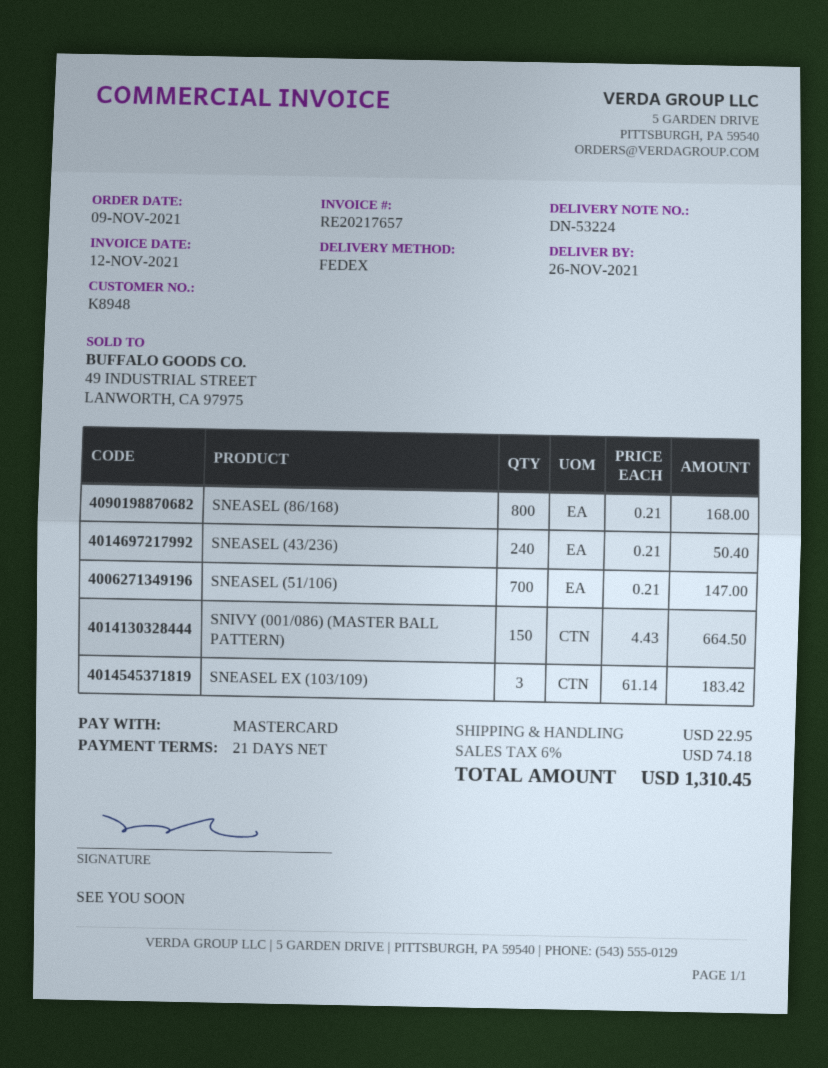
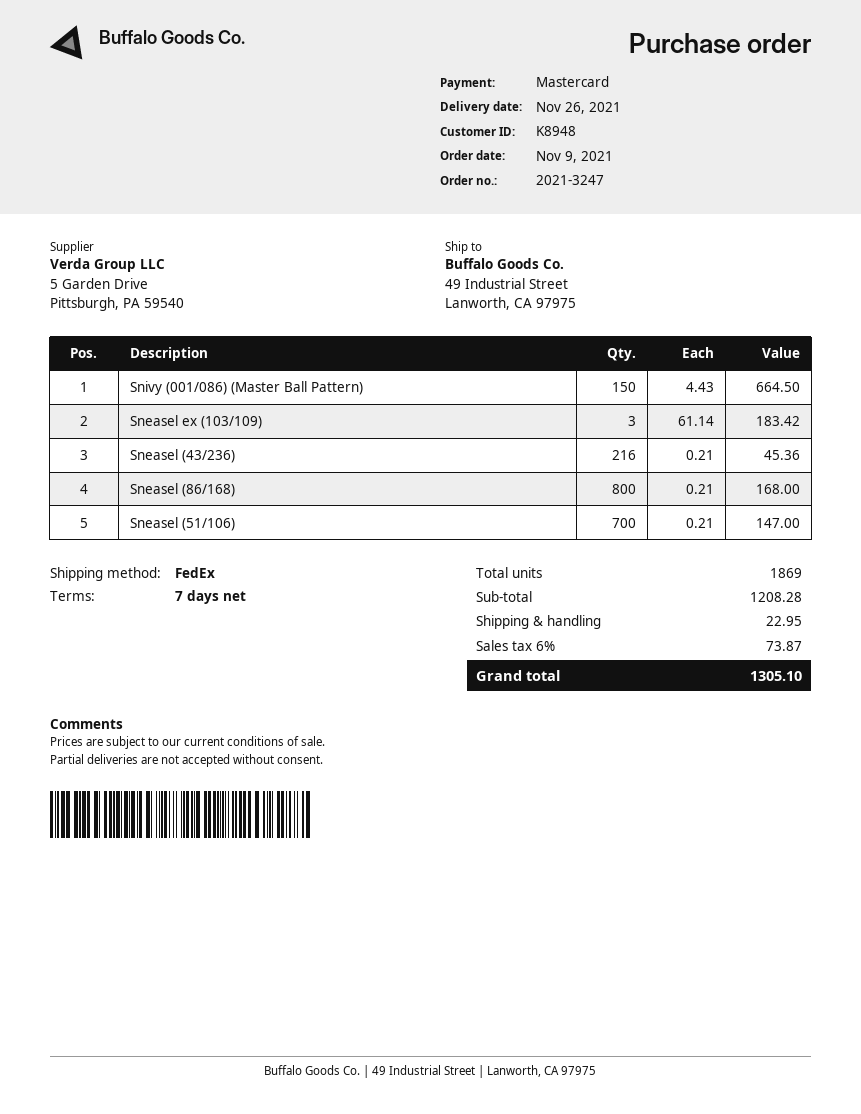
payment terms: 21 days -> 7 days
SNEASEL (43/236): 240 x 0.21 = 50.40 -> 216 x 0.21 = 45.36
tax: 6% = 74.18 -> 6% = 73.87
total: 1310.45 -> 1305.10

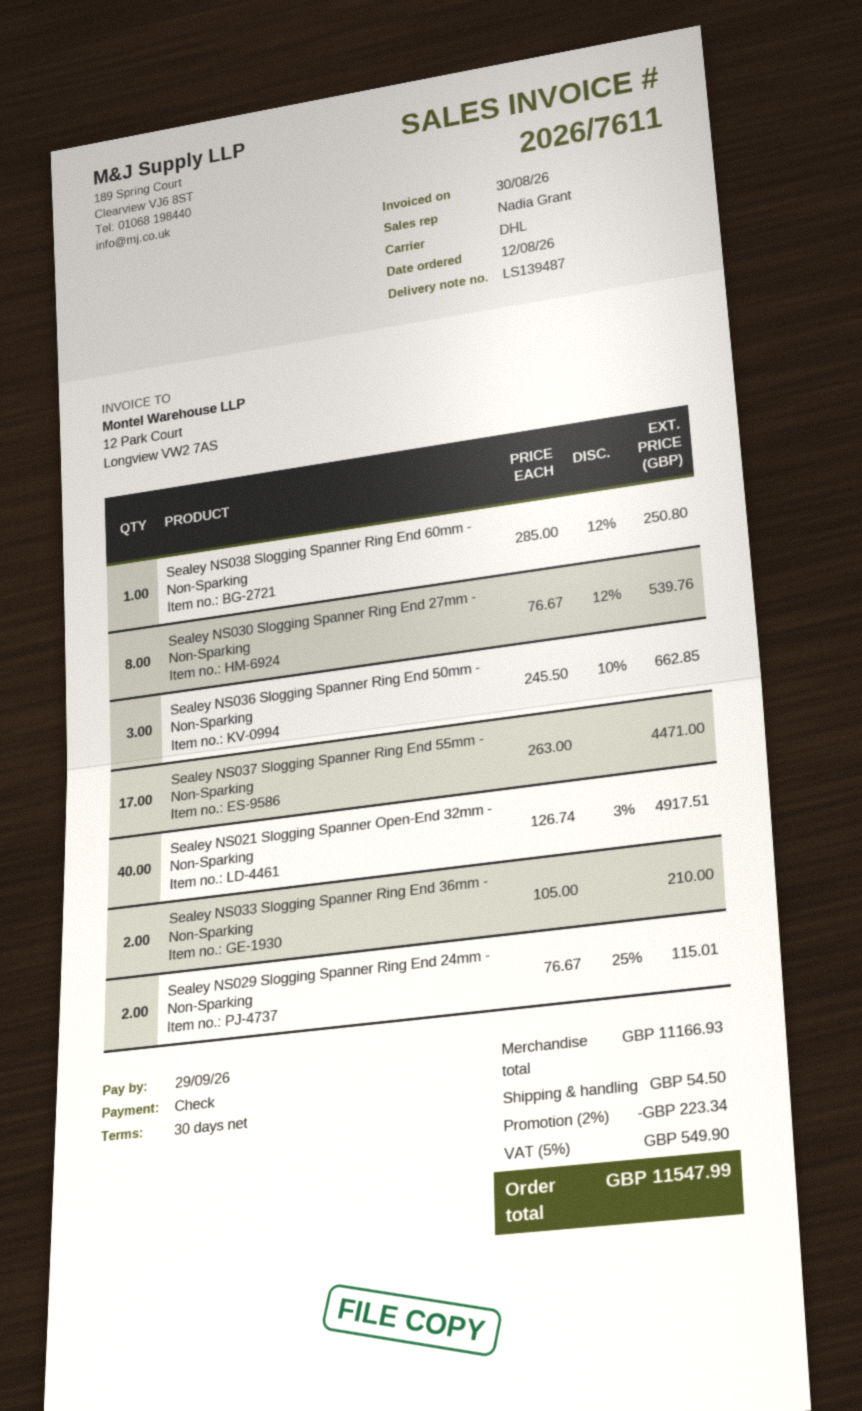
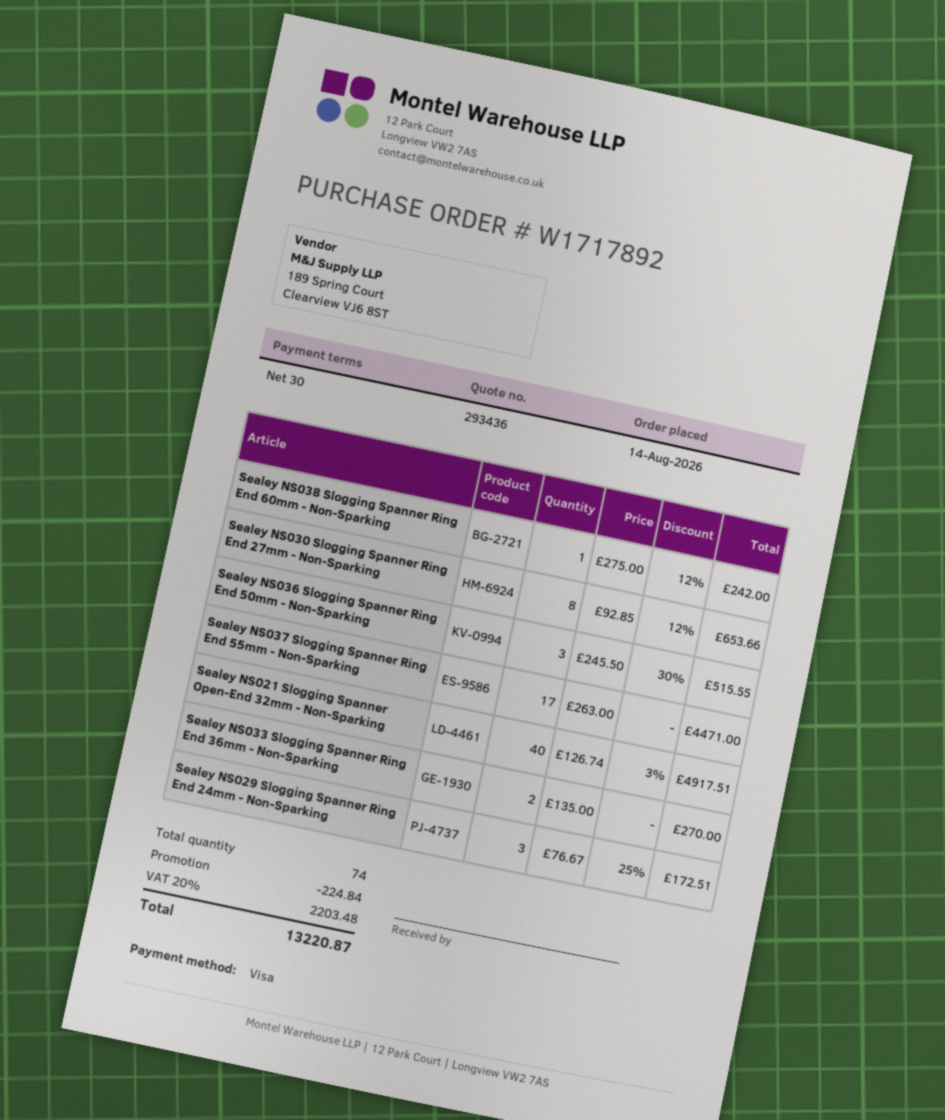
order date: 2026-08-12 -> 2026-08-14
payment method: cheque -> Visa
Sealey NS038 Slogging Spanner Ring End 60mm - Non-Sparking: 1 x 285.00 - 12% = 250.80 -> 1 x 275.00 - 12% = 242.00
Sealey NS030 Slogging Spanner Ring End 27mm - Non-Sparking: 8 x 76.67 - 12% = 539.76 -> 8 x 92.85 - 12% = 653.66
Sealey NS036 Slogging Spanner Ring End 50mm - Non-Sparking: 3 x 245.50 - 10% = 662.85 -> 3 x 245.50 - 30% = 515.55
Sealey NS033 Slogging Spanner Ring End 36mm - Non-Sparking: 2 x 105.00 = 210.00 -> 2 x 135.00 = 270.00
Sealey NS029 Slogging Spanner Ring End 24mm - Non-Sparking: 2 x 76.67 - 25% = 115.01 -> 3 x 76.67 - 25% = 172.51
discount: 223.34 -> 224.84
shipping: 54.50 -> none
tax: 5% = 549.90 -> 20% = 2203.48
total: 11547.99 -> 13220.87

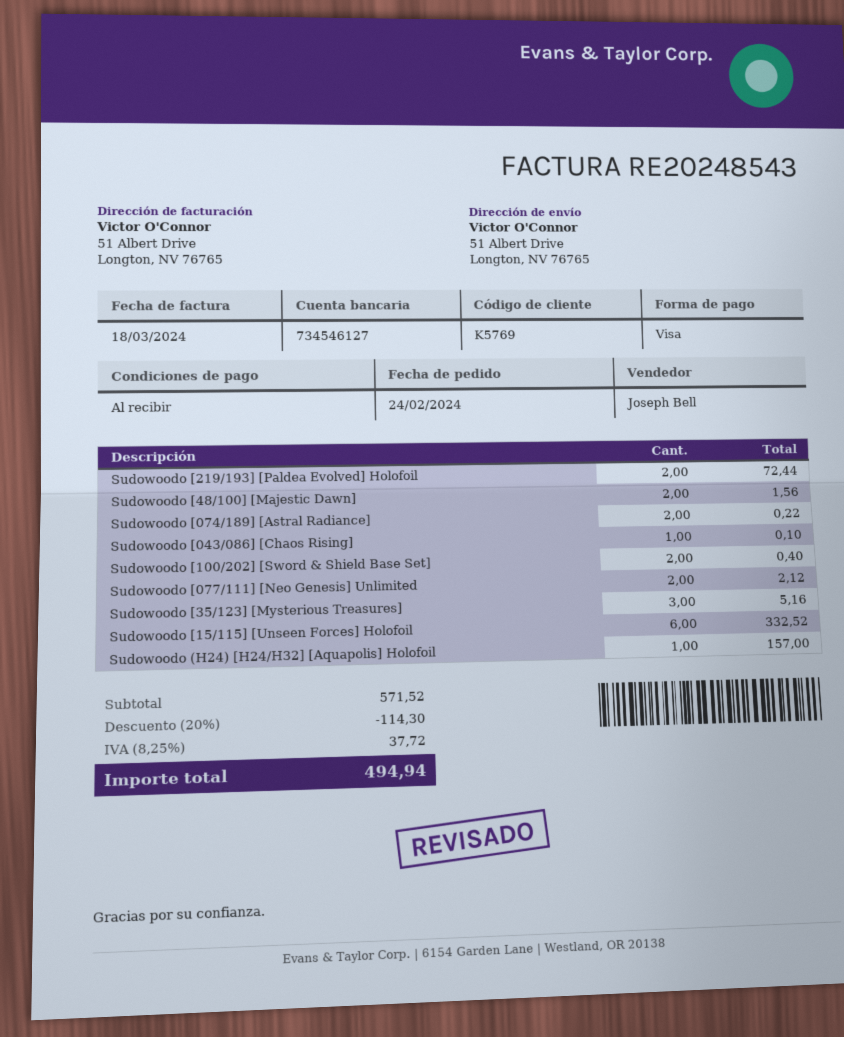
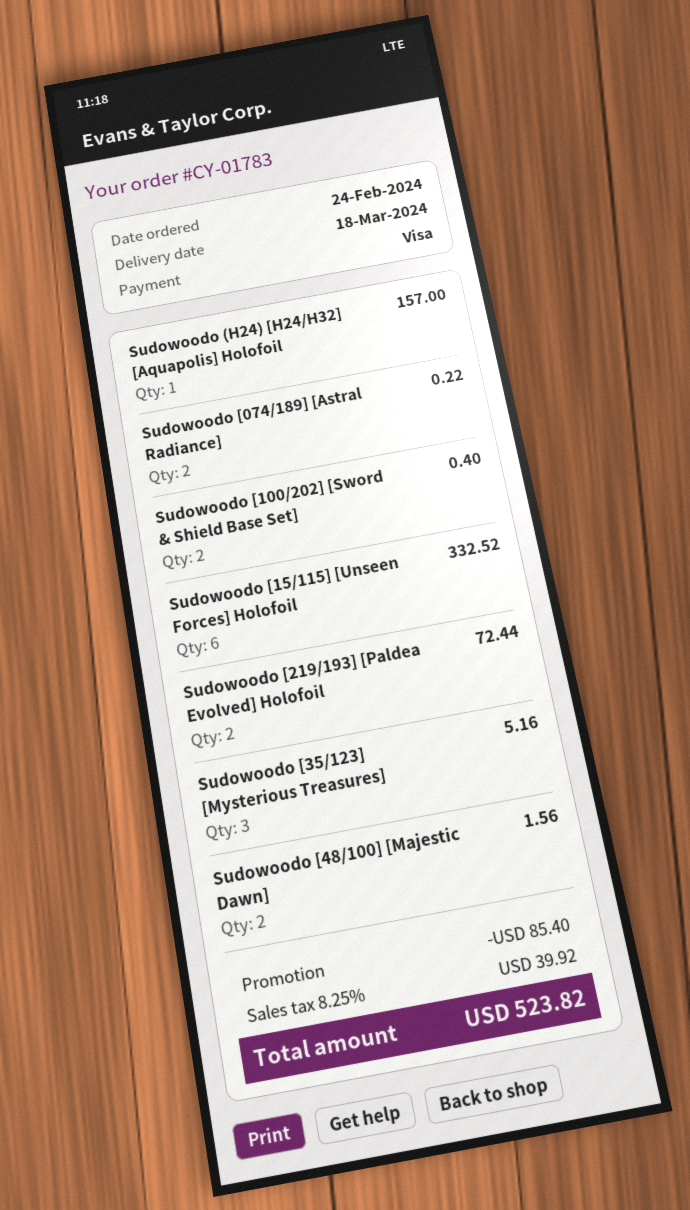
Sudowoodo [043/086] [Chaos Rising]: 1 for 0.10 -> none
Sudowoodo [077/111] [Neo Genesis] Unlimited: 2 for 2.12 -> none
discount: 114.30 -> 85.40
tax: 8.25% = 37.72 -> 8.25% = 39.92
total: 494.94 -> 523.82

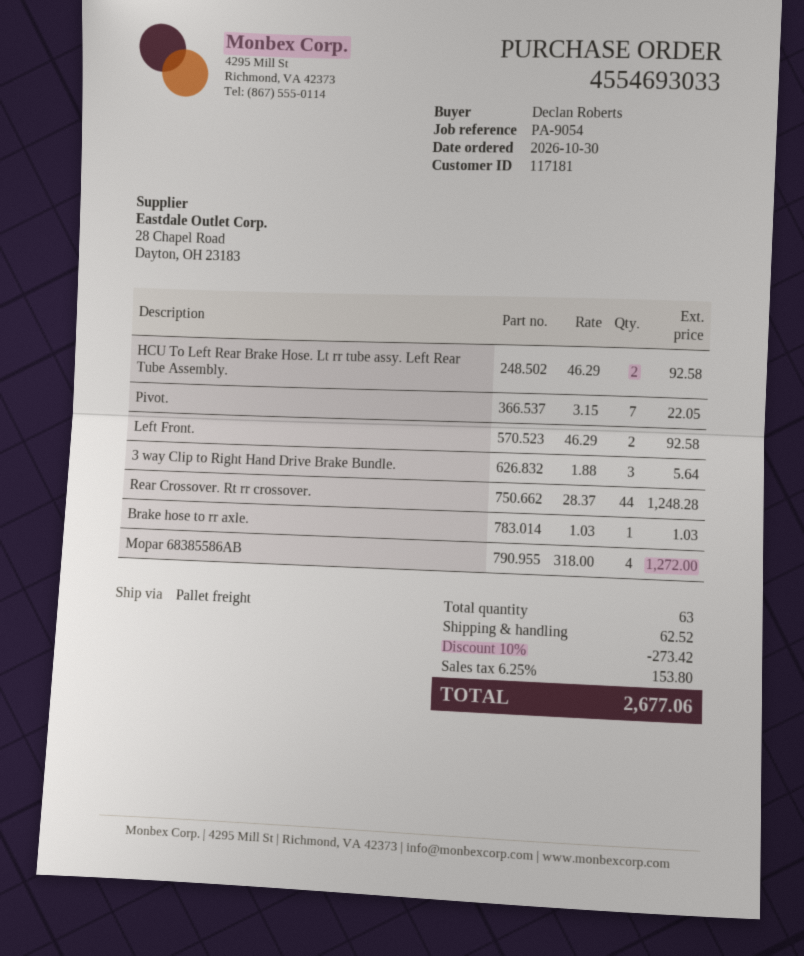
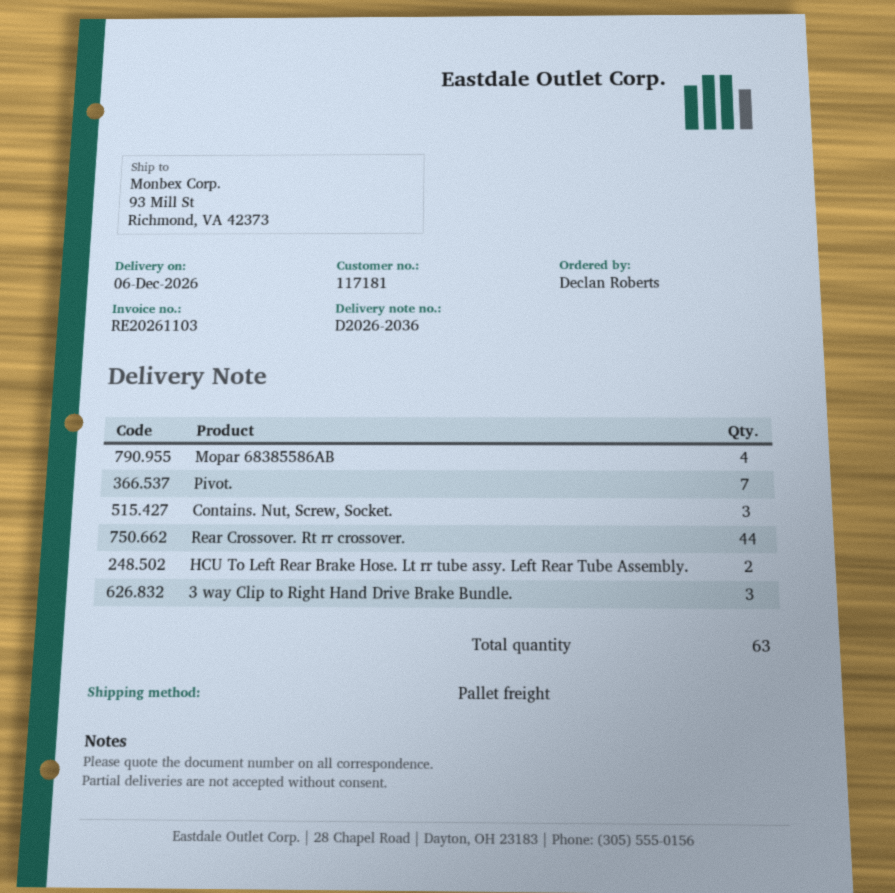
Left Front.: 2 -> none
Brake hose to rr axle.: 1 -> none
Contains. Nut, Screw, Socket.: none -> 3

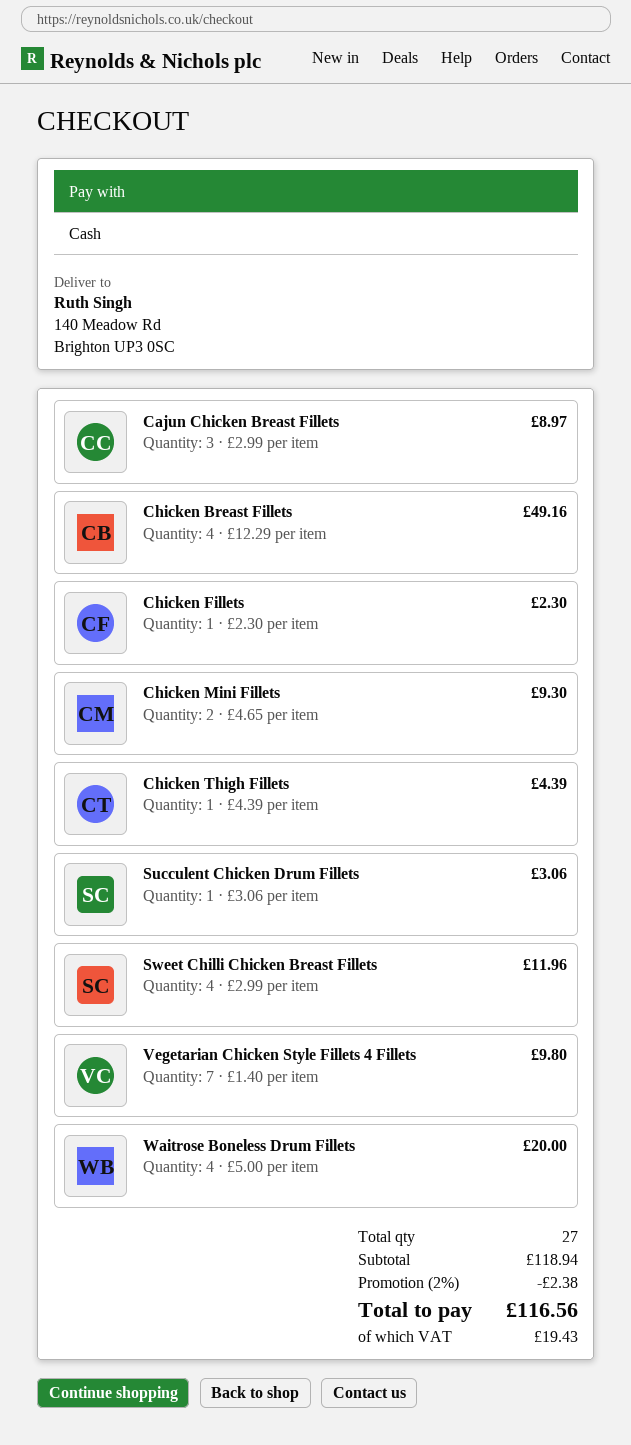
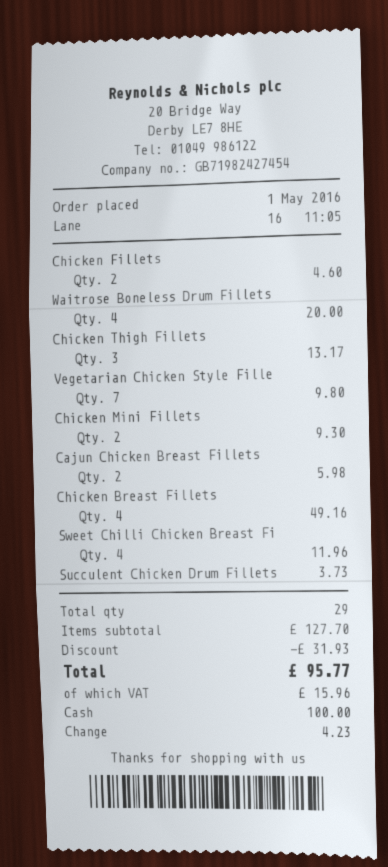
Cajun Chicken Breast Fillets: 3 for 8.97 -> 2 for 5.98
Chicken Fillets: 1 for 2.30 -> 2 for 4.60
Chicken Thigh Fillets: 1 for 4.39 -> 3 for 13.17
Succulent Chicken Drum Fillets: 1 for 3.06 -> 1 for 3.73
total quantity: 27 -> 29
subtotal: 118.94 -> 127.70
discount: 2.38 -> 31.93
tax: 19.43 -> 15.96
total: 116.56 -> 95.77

+ + + + +

• TASK DIRECTIONS: Please transcribe the whole listing above exactly, with the images left out.

• FINAL ANSWER:
payment terms: 21 days -> 7 days
SNEASEL (43/236): 240 x 0.21 = 50.40 -> 216 x 0.21 = 45.36
tax: 6% = 74.18 -> 6% = 73.87
total: 1310.45 -> 1305.10

order date: 2026-08-12 -> 2026-08-14
payment method: cheque -> Visa
Sealey NS038 Slogging Spanner Ring End 60mm - Non-Sparking: 1 x 285.00 - 12% = 250.80 -> 1 x 275.00 - 12% = 242.00
Sealey NS030 Slogging Spanner Ring End 27mm - Non-Sparking: 8 x 76.67 - 12% = 539.76 -> 8 x 92.85 - 12% = 653.66
Sealey NS036 Slogging Spanner Ring End 50mm - Non-Sparking: 3 x 245.50 - 10% = 662.85 -> 3 x 245.50 - 30% = 515.55
Sealey NS033 Slogging Spanner Ring End 36mm - Non-Sparking: 2 x 105.00 = 210.00 -> 2 x 135.00 = 270.00
Sealey NS029 Slogging Spanner Ring End 24mm - Non-Sparking: 2 x 76.67 - 25% = 115.01 -> 3 x 76.67 - 25% = 172.51
discount: 223.34 -> 224.84
shipping: 54.50 -> none
tax: 5% = 549.90 -> 20% = 2203.48
total: 11547.99 -> 13220.87

Sudowoodo [043/086] [Chaos Rising]: 1 for 0.10 -> none
Sudowoodo [077/111] [Neo Genesis] Unlimited: 2 for 2.12 -> none
discount: 114.30 -> 85.40
tax: 8.25% = 37.72 -> 8.25% = 39.92
total: 494.94 -> 523.82

Left Front.: 2 -> none
Brake hose to rr axle.: 1 -> none
Contains. Nut, Screw, Socket.: none -> 3

Cajun Chicken Breast Fillets: 3 for 8.97 -> 2 for 5.98
Chicken Fillets: 1 for 2.30 -> 2 for 4.60
Chicken Thigh Fillets: 1 for 4.39 -> 3 for 13.17
Succulent Chicken Drum Fillets: 1 for 3.06 -> 1 for 3.73
total quantity: 27 -> 29
subtotal: 118.94 -> 127.70
discount: 2.38 -> 31.93
tax: 19.43 -> 15.96
total: 116.56 -> 95.77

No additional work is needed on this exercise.